■ **Goal of the exercise**
Retype exactly the lines that run from the start of the data to the line holding "[407,83,446,93] vous, -> [823,81,859,89] vous", including both, and only those.

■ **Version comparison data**
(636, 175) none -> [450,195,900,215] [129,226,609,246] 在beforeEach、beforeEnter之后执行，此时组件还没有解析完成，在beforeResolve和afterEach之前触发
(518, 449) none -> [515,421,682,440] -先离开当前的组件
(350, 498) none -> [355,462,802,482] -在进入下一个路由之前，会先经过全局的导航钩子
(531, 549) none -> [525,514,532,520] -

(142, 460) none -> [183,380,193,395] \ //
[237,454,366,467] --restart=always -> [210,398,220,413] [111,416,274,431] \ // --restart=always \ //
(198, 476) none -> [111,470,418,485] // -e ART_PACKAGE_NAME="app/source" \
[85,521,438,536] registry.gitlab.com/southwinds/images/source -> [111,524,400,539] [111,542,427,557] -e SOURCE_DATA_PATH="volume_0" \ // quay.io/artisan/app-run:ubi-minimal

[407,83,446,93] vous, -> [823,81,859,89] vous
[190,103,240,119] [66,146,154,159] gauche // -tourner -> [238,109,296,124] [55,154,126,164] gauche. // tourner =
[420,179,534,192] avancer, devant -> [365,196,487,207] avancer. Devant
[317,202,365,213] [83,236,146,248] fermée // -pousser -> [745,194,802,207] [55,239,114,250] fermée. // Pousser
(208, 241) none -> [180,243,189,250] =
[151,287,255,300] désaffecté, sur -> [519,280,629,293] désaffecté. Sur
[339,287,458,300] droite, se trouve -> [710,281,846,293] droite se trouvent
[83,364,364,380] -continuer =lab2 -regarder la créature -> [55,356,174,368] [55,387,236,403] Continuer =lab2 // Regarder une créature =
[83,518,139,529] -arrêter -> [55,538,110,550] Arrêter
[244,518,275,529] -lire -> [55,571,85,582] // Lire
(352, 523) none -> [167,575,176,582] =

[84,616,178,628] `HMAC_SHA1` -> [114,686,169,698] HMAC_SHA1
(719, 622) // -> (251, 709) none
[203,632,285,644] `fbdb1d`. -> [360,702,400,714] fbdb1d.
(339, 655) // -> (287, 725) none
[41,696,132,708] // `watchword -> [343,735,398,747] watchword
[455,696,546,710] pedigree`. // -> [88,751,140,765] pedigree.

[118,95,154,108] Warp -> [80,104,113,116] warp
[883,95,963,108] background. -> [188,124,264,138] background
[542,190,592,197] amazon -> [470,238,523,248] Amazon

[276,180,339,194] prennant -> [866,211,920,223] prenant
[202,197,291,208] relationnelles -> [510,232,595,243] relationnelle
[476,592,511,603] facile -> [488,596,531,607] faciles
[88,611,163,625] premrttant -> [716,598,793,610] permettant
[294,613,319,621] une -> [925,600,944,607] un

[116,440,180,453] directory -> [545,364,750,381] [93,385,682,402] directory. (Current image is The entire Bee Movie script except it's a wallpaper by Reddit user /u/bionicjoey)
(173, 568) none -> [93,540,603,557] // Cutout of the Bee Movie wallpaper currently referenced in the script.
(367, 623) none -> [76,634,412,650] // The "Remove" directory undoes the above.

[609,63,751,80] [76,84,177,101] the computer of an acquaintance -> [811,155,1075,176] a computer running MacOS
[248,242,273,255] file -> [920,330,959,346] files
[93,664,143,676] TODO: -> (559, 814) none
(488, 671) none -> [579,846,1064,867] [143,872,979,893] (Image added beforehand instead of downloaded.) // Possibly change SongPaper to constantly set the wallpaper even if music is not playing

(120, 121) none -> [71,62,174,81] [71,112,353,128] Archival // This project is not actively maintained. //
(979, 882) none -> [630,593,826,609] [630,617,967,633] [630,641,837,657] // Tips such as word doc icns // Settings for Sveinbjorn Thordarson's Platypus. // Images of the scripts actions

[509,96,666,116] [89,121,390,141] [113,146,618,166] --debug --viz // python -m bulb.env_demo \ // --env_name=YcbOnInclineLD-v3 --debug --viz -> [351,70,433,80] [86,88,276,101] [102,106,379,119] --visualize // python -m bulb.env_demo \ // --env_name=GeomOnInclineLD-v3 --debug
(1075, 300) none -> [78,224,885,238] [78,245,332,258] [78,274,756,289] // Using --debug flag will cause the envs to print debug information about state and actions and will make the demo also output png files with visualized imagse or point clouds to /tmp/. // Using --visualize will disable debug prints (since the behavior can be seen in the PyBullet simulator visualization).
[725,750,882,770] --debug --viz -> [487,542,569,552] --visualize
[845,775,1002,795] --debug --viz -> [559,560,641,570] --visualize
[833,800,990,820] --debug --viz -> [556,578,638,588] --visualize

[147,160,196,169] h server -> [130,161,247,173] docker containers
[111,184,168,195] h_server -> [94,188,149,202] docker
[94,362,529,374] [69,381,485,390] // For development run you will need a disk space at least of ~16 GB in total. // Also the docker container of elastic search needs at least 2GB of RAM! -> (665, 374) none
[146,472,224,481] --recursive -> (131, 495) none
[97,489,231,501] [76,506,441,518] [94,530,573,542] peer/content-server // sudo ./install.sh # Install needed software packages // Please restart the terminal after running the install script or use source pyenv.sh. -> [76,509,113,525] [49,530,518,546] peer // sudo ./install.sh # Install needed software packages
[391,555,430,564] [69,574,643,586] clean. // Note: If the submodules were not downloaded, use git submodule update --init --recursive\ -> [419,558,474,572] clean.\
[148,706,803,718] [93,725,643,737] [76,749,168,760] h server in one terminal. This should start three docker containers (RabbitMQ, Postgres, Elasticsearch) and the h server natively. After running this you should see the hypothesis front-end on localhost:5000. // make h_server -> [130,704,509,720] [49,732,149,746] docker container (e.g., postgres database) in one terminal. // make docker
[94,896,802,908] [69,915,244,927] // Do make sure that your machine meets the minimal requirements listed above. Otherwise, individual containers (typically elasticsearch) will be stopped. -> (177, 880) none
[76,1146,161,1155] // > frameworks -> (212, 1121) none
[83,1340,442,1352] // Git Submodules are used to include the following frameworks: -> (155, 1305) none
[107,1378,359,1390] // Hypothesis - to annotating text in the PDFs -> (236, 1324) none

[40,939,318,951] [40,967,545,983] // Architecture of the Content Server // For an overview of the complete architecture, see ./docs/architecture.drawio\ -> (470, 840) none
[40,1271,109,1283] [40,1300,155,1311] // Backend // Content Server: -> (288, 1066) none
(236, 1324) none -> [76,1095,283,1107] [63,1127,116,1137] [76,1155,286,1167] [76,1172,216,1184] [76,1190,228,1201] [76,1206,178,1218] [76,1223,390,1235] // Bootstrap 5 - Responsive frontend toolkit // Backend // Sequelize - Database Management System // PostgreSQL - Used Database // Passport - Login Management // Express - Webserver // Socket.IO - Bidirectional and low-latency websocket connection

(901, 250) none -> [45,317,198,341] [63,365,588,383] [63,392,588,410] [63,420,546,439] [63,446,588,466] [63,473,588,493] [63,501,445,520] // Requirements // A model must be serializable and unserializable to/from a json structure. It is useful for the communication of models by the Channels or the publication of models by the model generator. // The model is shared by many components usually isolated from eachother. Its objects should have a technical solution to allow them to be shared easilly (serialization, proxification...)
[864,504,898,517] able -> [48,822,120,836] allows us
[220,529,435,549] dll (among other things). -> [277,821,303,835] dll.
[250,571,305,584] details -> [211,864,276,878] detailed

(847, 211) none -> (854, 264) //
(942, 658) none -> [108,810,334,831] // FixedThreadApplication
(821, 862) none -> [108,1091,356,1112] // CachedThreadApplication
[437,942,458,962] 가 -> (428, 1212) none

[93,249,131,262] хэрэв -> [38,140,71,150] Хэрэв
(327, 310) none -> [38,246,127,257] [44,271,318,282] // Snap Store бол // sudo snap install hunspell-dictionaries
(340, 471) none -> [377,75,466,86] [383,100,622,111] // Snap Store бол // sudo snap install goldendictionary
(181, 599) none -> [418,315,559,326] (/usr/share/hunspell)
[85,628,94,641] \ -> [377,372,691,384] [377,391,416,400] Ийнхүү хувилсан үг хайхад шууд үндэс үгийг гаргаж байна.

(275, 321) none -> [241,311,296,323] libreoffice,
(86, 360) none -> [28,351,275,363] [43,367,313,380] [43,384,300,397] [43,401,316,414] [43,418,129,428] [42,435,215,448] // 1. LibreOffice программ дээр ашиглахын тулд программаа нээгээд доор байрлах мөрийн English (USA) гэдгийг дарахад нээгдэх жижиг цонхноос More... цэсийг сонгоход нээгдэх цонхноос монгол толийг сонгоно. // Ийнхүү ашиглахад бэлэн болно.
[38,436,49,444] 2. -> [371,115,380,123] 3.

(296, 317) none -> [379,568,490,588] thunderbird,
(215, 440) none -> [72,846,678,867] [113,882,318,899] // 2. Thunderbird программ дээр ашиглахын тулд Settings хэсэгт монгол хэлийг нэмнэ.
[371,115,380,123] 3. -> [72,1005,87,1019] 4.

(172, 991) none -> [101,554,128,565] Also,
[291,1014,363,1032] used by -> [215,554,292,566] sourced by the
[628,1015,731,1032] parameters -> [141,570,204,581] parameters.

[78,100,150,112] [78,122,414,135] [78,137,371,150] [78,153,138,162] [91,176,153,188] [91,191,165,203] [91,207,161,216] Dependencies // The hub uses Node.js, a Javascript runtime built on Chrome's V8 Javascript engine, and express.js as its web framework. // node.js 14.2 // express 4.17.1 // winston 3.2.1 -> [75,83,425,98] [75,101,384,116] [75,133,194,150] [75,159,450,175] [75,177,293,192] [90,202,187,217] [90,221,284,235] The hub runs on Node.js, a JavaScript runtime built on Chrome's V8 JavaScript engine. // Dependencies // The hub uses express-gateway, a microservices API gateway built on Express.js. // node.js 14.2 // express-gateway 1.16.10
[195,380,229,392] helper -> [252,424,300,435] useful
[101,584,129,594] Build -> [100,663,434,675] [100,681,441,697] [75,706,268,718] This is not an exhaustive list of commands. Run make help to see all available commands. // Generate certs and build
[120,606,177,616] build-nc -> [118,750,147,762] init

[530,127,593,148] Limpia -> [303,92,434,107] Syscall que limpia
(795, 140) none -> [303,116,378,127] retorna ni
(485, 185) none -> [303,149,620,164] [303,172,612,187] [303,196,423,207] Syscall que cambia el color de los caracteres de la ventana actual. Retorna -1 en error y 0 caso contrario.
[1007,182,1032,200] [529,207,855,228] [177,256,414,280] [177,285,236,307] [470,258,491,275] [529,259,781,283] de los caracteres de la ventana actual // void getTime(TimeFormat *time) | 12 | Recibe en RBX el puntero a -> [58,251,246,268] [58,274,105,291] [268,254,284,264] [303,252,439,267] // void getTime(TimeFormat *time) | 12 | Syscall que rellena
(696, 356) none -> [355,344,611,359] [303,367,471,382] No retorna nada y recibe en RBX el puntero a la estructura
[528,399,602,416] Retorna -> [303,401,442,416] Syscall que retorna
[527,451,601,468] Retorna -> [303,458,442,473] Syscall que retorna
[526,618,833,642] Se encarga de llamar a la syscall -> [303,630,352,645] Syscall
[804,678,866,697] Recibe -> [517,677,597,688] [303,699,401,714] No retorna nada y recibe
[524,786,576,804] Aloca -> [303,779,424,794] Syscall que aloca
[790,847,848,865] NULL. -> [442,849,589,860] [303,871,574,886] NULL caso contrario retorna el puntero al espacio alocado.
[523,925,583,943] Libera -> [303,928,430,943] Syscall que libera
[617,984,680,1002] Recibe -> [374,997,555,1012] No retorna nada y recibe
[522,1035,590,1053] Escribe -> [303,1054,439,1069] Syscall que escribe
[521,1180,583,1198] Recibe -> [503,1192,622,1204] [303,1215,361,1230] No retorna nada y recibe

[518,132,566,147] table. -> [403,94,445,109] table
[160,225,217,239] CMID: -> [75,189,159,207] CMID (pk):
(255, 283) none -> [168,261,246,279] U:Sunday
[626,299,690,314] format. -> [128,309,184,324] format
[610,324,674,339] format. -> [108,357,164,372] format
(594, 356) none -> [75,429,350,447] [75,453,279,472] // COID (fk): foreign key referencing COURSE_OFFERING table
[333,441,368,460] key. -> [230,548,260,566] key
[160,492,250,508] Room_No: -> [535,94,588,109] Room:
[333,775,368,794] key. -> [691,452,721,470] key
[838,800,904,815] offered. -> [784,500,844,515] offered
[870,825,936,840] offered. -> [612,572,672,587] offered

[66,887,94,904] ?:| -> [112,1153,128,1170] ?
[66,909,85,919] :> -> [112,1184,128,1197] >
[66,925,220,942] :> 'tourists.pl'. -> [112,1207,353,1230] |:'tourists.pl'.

■ **Written answer**
(636, 175) none -> [450,195,900,215] [129,226,609,246] 在beforeEach、beforeEnter之后执行，此时组件还没有解析完成，在beforeResolve和afterEach之前触发
(518, 449) none -> [515,421,682,440] -先离开当前的组件
(350, 498) none -> [355,462,802,482] -在进入下一个路由之前，会先经过全局的导航钩子
(531, 549) none -> [525,514,532,520] -

(142, 460) none -> [183,380,193,395] \ //
[237,454,366,467] --restart=always -> [210,398,220,413] [111,416,274,431] \ // --restart=always \ //
(198, 476) none -> [111,470,418,485] // -e ART_PACKAGE_NAME="app/source" \
[85,521,438,536] registry.gitlab.com/southwinds/images/source -> [111,524,400,539] [111,542,427,557] -e SOURCE_DATA_PATH="volume_0" \ // quay.io/artisan/app-run:ubi-minimal

[407,83,446,93] vous, -> [823,81,859,89] vous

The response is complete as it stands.